Infant comorbidity was negatively associated with exclusive breastfeeding which is concurrent with other studies [32, 34]. The possible justification might be that when the infant became sick, mothers may perceive that a change in the diet is essential to boost the energy and immunity of the infant. Furthermore, they may perceive additional foods may also be a treatment option for the sick infant.

Distribution of both early initiation of breastfeeding and exclusive breastfeeding rates vary across the regional states in Ethiopia. Similar to the EDHS finding [14], mothers from Afar region have a lesser chance for early initiation of breastfeeding. This could be related to the high prevalence of home delivery, as well as cultural and traditional beliefs, myths, and misconceptions about breastfeeding in this region [35]. Mothers from Tigray and Amhara had significantly higher odds of EBF than the others. This is supported by a EDHS analysis studies and could be explained by differences in culture, socioeconomic status and availability of health resources across the different regions of Ethiopia [36, 37].

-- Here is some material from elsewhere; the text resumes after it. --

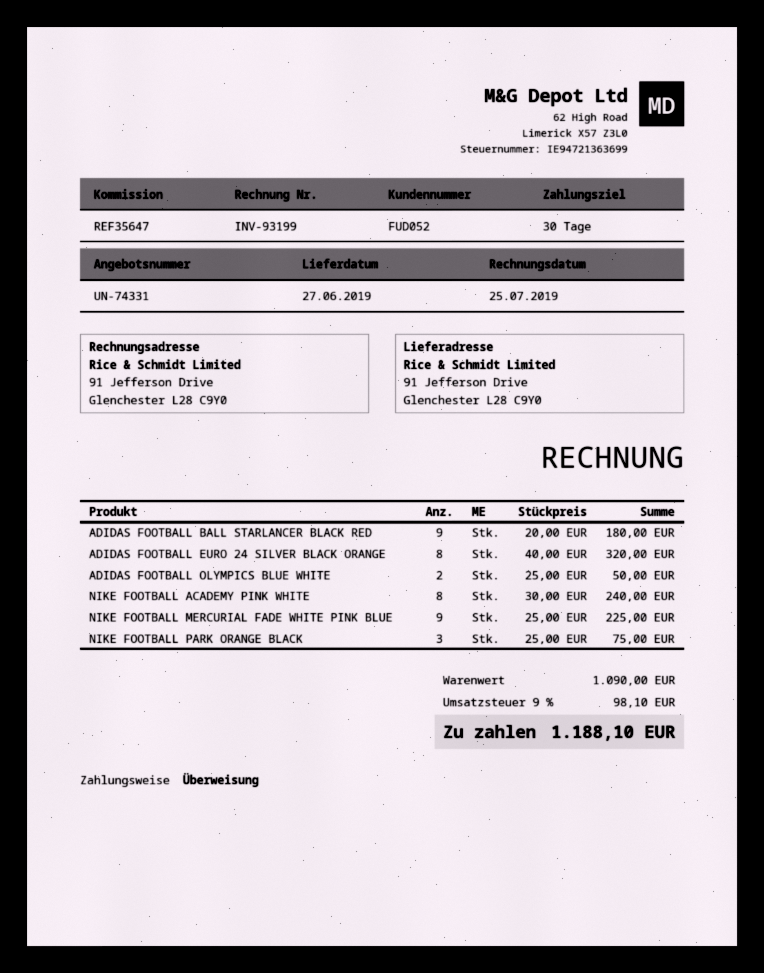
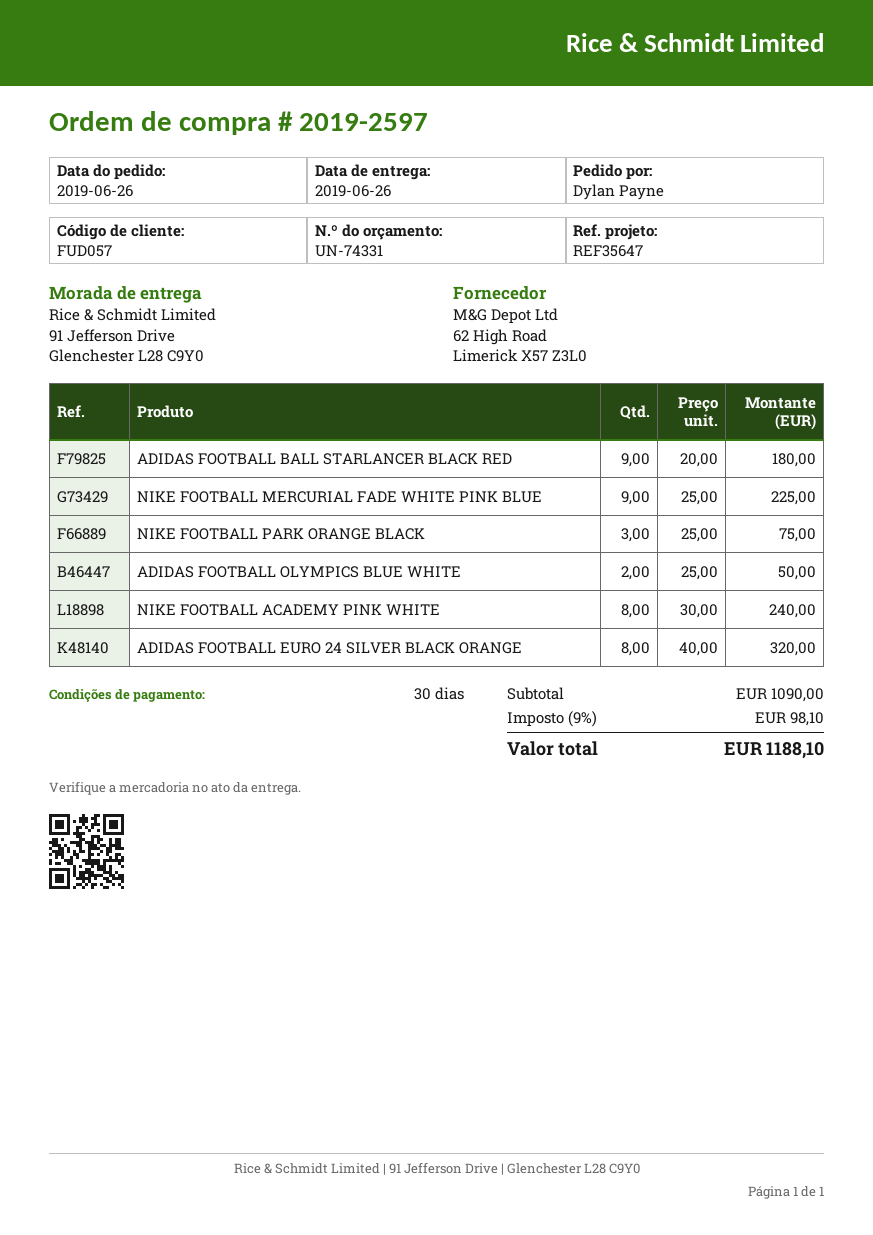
delivery date: 2019-06-27 -> 2019-06-26
customer number: FUD052 -> FUD057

One of the strengths of this study is that we used data from the PMA Ethiopia which is a national longitudinal survey collecting panel data from the six regions, thus enabling us to prospectively determine the rates of early initiation of breastfeeding and exclusive breastfeeding at six-week postpartum period, when mothers have a better recall.

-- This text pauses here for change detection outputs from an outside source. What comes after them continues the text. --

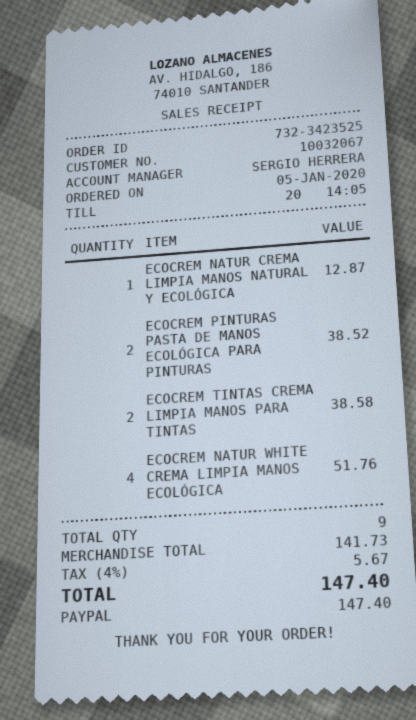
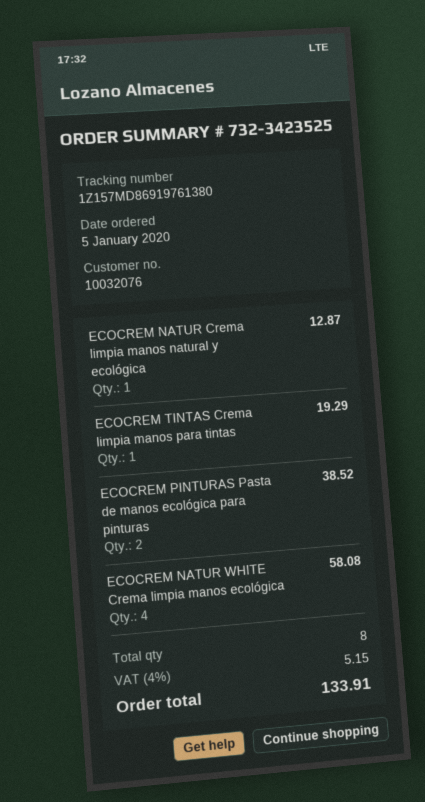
customer number: 10032067 -> 10032076
ECOCREM TINTAS CREMA LIMPIA MANOS PARA TINTAS: 2 for 38.58 -> 1 for 19.29
ECOCREM NATUR WHITE CREMA LIMPIA MANOS ECOLÓGICA: 4 for 51.76 -> 4 for 58.08
total quantity: 9 -> 8
tax: 4% = 5.67 -> 4% = 5.15
total: 147.40 -> 133.91

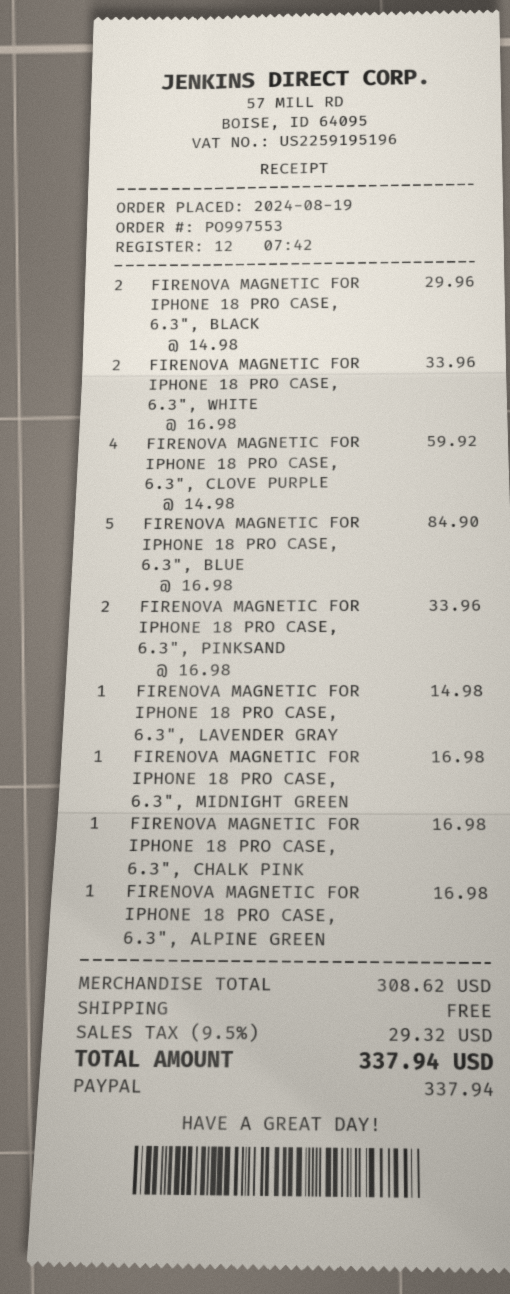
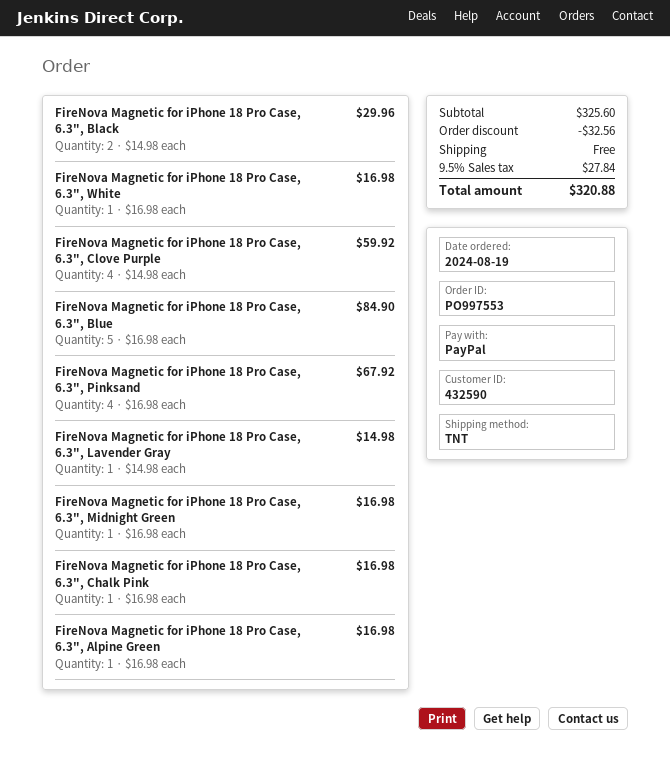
FIRENOVA MAGNETIC FOR IPHONE 18 PRO CASE, 6.3", WHITE: 2 x 16.98 = 33.96 -> 1 x 16.98 = 16.98
FIRENOVA MAGNETIC FOR IPHONE 18 PRO CASE, 6.3", PINKSAND: 2 x 16.98 = 33.96 -> 4 x 16.98 = 67.92
subtotal: 308.62 -> 325.60
discount: none -> 32.56
tax: 9.5% = 29.32 -> 9.5% = 27.84
total: 337.94 -> 320.88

Limitations of our study include, even though the time duration was not over months and years, we still rely on maternal recall and self-reporting about precisely when they initiated breastfeeding and whether they exclusively breastfed in the day prior to the survey. Furthermore, as the PMA panel survey did not cover all the regions, the regional-level analysis can only be inferred to the six regions included in the survey.

Conclusions

The rate of early initiation of breastfeeding and exclusive breastfeeding in Ethiopia are improving in comparison to the global benchmark, but they remain suboptimal and below the national target. Early initiation of breastfeeding and EBF in Ethiopia are associated with various sociodemographic, maternal and child health service characteristics. Intervention strategies should target the regional variations, nulliparous women, mothers with caesarean deliveries, obstetric complications and neonatal illness/care. In addition, further research (qualitative study) is required to better understand the causes for the regional variations in these breastfeeding patterns. Those factors associated with these key breastfeeding indicators should assist with more effective strategies to scale-up breastfeeding interventions.